- _Material provided_
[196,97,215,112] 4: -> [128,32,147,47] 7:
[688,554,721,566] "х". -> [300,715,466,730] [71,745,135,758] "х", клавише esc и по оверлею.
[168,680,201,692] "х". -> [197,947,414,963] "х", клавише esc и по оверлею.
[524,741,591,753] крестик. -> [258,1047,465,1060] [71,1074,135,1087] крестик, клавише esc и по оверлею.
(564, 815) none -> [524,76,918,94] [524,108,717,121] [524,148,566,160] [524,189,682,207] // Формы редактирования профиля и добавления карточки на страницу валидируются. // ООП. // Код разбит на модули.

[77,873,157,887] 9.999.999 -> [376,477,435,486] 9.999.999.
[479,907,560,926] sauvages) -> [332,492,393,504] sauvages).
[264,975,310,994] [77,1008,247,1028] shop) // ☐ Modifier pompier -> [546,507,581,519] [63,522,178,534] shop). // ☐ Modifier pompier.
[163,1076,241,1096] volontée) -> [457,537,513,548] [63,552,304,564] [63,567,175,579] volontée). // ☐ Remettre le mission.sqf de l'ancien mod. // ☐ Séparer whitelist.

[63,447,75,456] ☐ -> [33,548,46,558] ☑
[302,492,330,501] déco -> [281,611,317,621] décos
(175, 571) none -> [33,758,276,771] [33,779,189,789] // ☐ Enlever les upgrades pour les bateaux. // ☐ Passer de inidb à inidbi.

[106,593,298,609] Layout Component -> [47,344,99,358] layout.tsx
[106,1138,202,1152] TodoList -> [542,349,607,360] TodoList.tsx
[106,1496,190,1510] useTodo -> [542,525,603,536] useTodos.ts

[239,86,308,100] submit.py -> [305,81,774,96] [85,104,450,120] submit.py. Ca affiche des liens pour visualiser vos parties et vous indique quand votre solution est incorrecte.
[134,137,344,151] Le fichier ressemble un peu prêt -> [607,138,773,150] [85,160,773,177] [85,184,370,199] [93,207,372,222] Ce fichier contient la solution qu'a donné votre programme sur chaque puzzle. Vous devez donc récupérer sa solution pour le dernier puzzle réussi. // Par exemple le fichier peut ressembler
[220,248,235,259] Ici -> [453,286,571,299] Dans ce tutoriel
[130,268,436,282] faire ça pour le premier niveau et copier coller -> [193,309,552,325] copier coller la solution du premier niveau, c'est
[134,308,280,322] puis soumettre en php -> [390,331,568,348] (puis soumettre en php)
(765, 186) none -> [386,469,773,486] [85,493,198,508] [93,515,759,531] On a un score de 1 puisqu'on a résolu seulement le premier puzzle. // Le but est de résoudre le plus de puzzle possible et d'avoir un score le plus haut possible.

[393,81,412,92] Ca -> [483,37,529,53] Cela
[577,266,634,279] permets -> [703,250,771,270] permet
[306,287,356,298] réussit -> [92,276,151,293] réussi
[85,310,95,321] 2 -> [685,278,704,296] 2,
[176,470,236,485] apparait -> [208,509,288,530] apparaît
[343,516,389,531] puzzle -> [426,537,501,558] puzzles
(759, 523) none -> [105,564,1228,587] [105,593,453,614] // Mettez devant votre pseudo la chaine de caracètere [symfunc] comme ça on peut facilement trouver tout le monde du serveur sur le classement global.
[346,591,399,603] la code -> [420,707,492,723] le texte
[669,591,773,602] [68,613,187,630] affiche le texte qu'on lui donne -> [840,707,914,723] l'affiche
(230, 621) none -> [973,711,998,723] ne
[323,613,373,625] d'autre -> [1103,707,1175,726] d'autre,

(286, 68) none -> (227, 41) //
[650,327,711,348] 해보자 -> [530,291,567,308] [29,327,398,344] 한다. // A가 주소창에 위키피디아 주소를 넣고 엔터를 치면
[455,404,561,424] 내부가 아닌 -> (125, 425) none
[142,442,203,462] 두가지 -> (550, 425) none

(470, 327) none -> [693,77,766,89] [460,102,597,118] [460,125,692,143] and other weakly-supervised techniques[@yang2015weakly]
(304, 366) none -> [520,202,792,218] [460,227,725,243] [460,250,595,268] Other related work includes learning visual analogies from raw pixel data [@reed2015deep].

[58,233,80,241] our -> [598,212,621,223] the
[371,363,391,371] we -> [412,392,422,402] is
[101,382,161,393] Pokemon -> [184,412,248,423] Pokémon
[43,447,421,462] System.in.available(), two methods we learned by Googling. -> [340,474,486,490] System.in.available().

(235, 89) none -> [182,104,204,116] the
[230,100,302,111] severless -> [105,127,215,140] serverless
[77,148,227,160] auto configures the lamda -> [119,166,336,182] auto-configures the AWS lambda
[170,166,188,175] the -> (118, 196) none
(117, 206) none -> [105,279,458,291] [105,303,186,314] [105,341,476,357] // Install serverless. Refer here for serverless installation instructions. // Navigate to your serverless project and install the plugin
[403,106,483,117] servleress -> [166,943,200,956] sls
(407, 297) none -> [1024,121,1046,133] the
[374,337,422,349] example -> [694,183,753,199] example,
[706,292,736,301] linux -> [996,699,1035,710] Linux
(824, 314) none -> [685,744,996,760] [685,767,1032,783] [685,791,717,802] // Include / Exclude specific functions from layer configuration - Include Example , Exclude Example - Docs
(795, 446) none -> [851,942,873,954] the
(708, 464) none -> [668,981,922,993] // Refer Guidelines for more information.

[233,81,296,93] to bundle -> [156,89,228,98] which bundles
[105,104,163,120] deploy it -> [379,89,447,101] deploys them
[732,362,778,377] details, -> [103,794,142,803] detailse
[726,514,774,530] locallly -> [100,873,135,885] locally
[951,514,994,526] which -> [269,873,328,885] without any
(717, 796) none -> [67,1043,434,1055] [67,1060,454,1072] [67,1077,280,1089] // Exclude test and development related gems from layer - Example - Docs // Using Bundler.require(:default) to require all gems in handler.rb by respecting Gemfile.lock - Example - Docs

- _To do_
Which of the lines in the listing above include "texte"? Report each of them.

- _Task result_
[346,591,399,603] la code -> [420,707,492,723] le texte
[669,591,773,602] [68,613,187,630] affiche le texte qu'on lui donne -> [840,707,914,723] l'affiche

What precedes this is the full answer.